◆ EXERCISE: What you return should be the lines from the one with "least significant ones." through the one with "- This implementation is potentally sensitive" in the data below, reproduced exactly with both ends, and no pictures at all.
*** MATERIALS PROVIDED ***
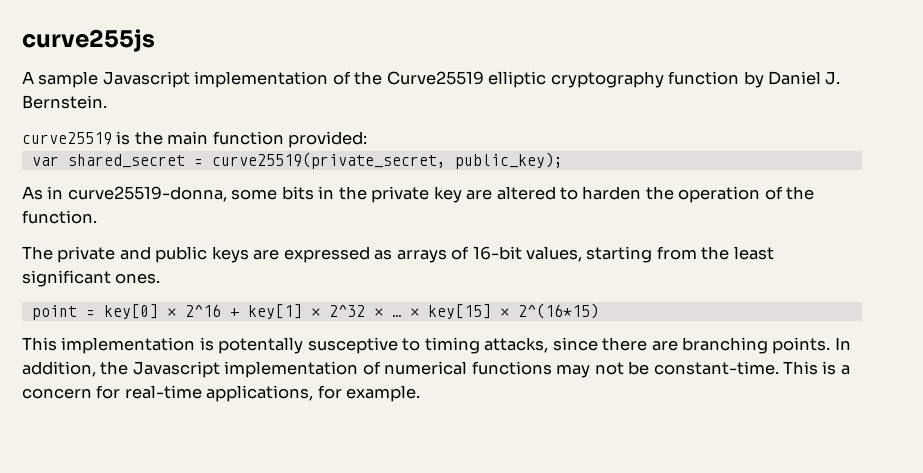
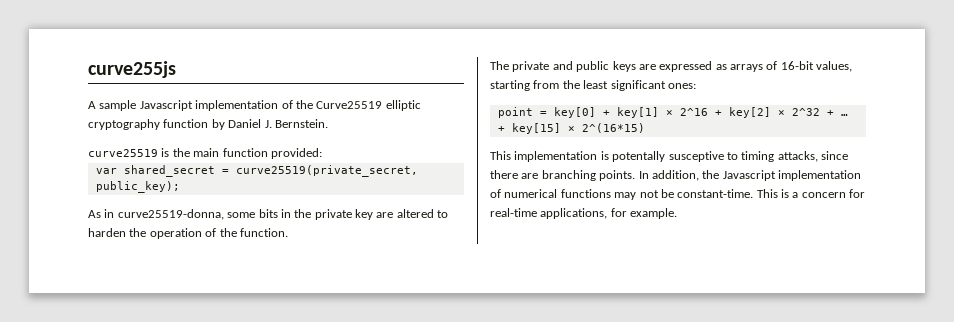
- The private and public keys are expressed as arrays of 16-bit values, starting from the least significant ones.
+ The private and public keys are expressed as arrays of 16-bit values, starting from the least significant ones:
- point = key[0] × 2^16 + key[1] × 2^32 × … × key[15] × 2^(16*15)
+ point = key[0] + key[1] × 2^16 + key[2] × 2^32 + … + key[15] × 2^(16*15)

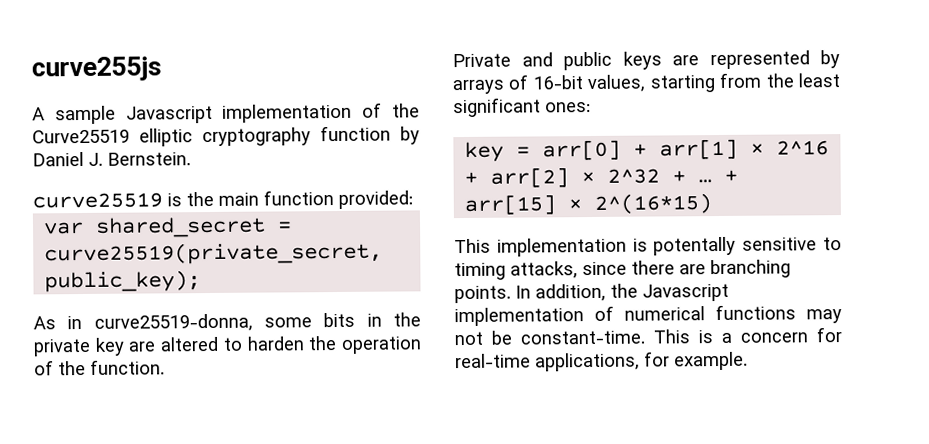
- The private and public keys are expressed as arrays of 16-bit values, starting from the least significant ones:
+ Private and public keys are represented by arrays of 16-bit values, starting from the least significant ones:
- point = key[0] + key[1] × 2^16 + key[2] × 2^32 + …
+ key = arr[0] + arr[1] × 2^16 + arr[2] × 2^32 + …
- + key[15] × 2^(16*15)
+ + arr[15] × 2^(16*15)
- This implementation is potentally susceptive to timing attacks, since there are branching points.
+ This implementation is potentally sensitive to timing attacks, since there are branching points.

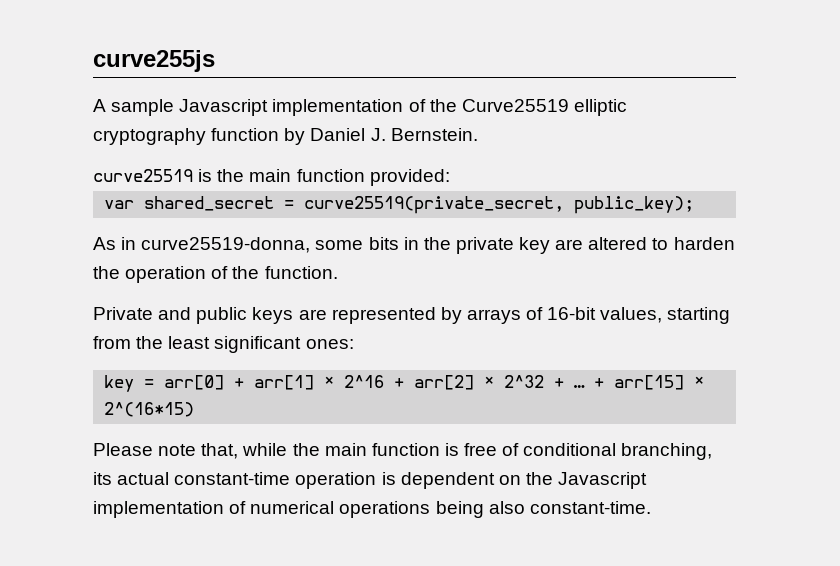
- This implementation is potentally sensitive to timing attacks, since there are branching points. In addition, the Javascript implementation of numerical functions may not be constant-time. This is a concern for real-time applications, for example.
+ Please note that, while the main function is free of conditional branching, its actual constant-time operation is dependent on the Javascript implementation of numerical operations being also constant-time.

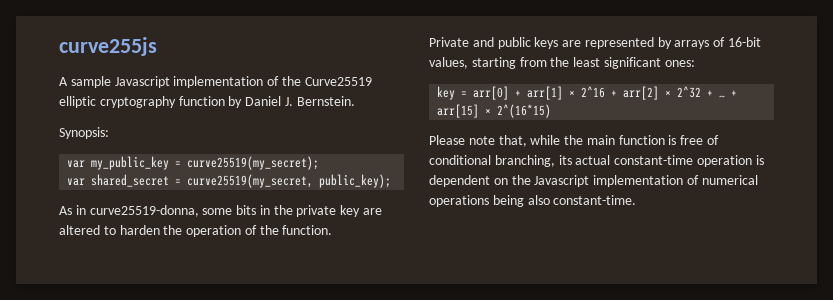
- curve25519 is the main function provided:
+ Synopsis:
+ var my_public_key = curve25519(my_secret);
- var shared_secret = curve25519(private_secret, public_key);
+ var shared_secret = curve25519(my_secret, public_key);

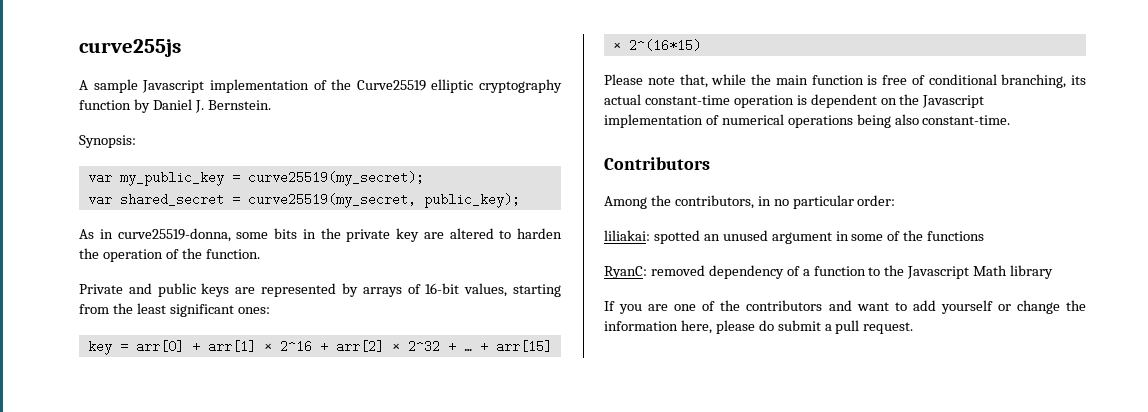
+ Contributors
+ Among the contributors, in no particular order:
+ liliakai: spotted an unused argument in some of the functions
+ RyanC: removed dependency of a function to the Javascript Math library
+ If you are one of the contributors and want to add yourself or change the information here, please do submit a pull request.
*** End of MATERIALS PROVIDED ***
*** MATERIALS PROVIDED ***
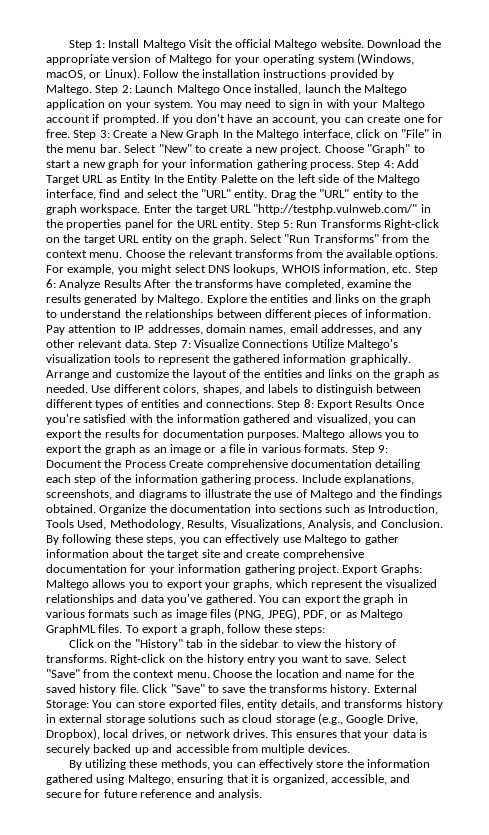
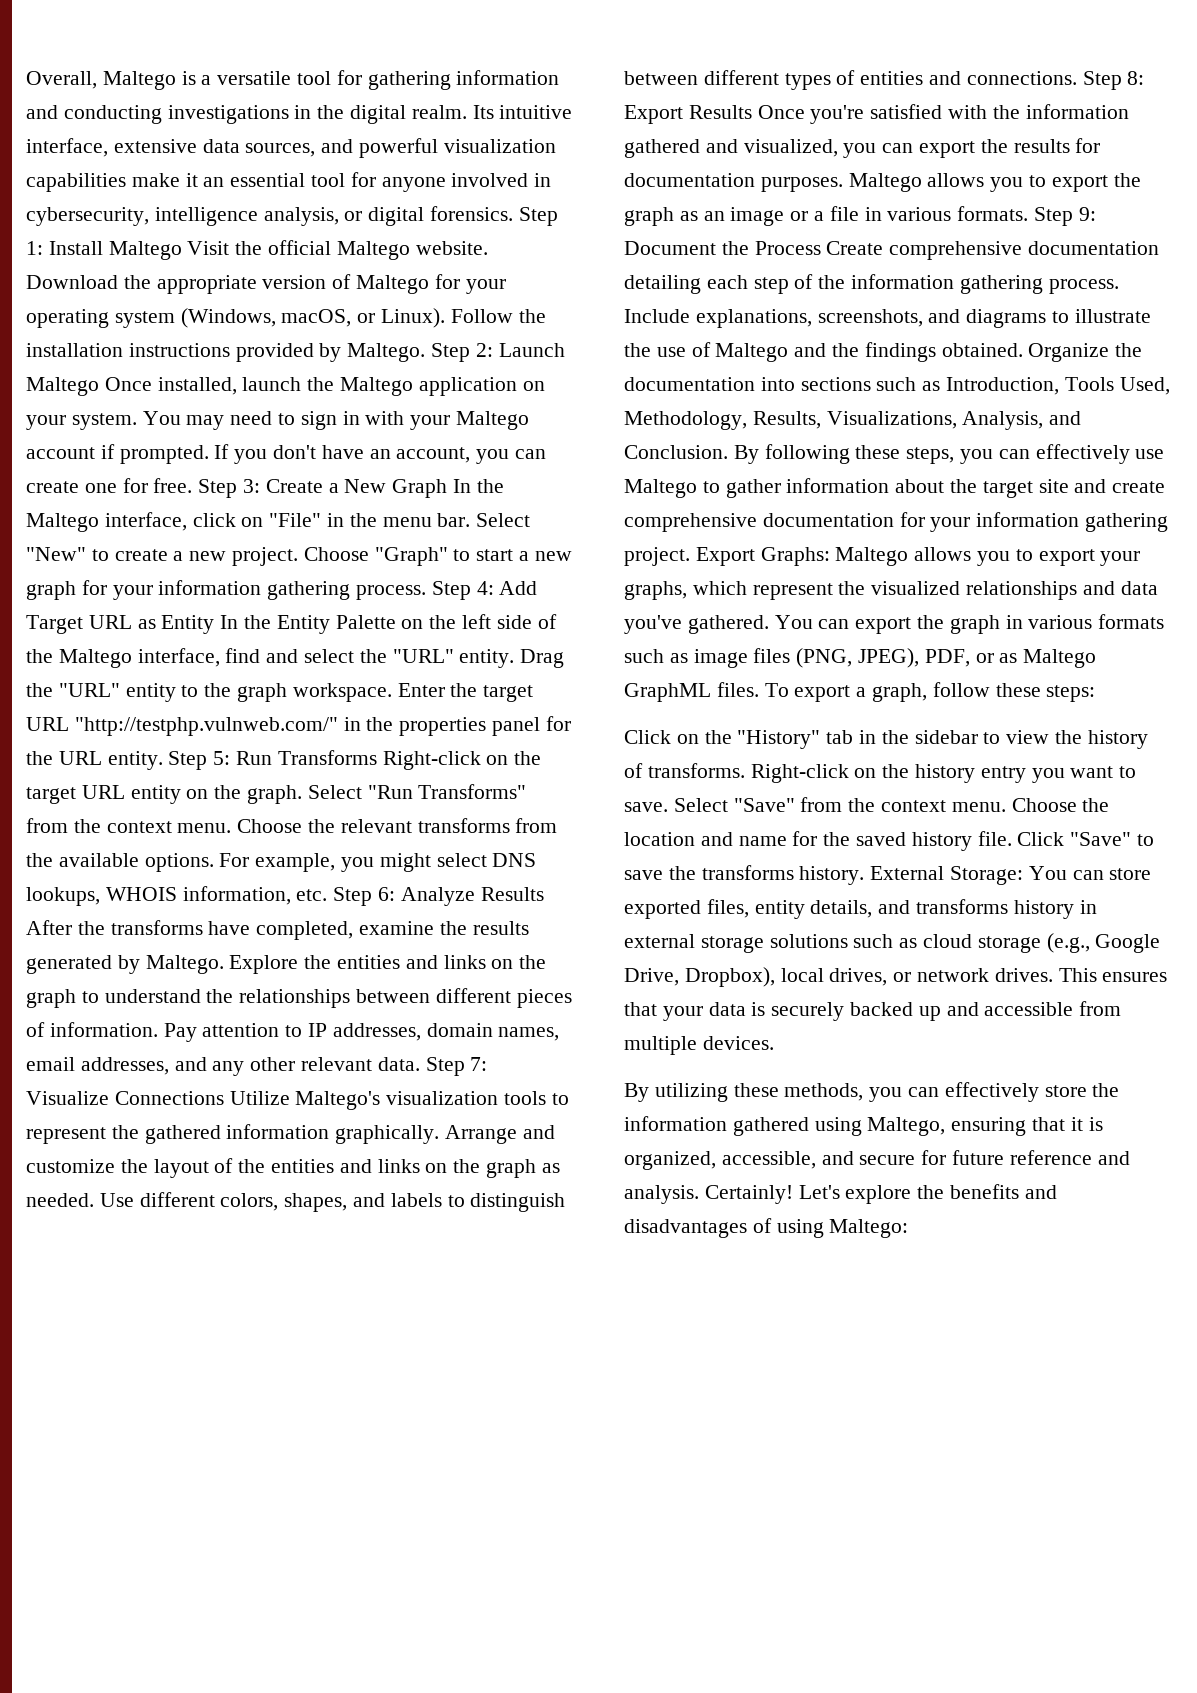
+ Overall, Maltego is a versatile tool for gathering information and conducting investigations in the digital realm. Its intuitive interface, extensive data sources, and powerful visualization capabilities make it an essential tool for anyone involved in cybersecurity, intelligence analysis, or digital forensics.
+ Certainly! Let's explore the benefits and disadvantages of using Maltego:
*** End of MATERIALS PROVIDED ***
◆ RESULT OF THE TASK:
- The private and public keys are expressed as arrays of 16-bit values, starting from the least significant ones.
+ The private and public keys are expressed as arrays of 16-bit values, starting from the least significant ones:
- point = key[0] × 2^16 + key[1] × 2^32 × … × key[15] × 2^(16*15)
+ point = key[0] + key[1] × 2^16 + key[2] × 2^32 + … + key[15] × 2^(16*15)

- The private and public keys are expressed as arrays of 16-bit values, starting from the least significant ones:
+ Private and public keys are represented by arrays of 16-bit values, starting from the least significant ones:
- point = key[0] + key[1] × 2^16 + key[2] × 2^32 + …
+ key = arr[0] + arr[1] × 2^16 + arr[2] × 2^32 + …
- + key[15] × 2^(16*15)
+ + arr[15] × 2^(16*15)
- This implementation is potentally susceptive to timing attacks, since there are branching points.
+ This implementation is potentally sensitive to timing attacks, since there are branching points.

- This implementation is potentally sensitive to timing attacks, since there are branching points. In addition, the Javascript implementation of numerical functions may not be constant-time. This is a concern for real-time applications, for example.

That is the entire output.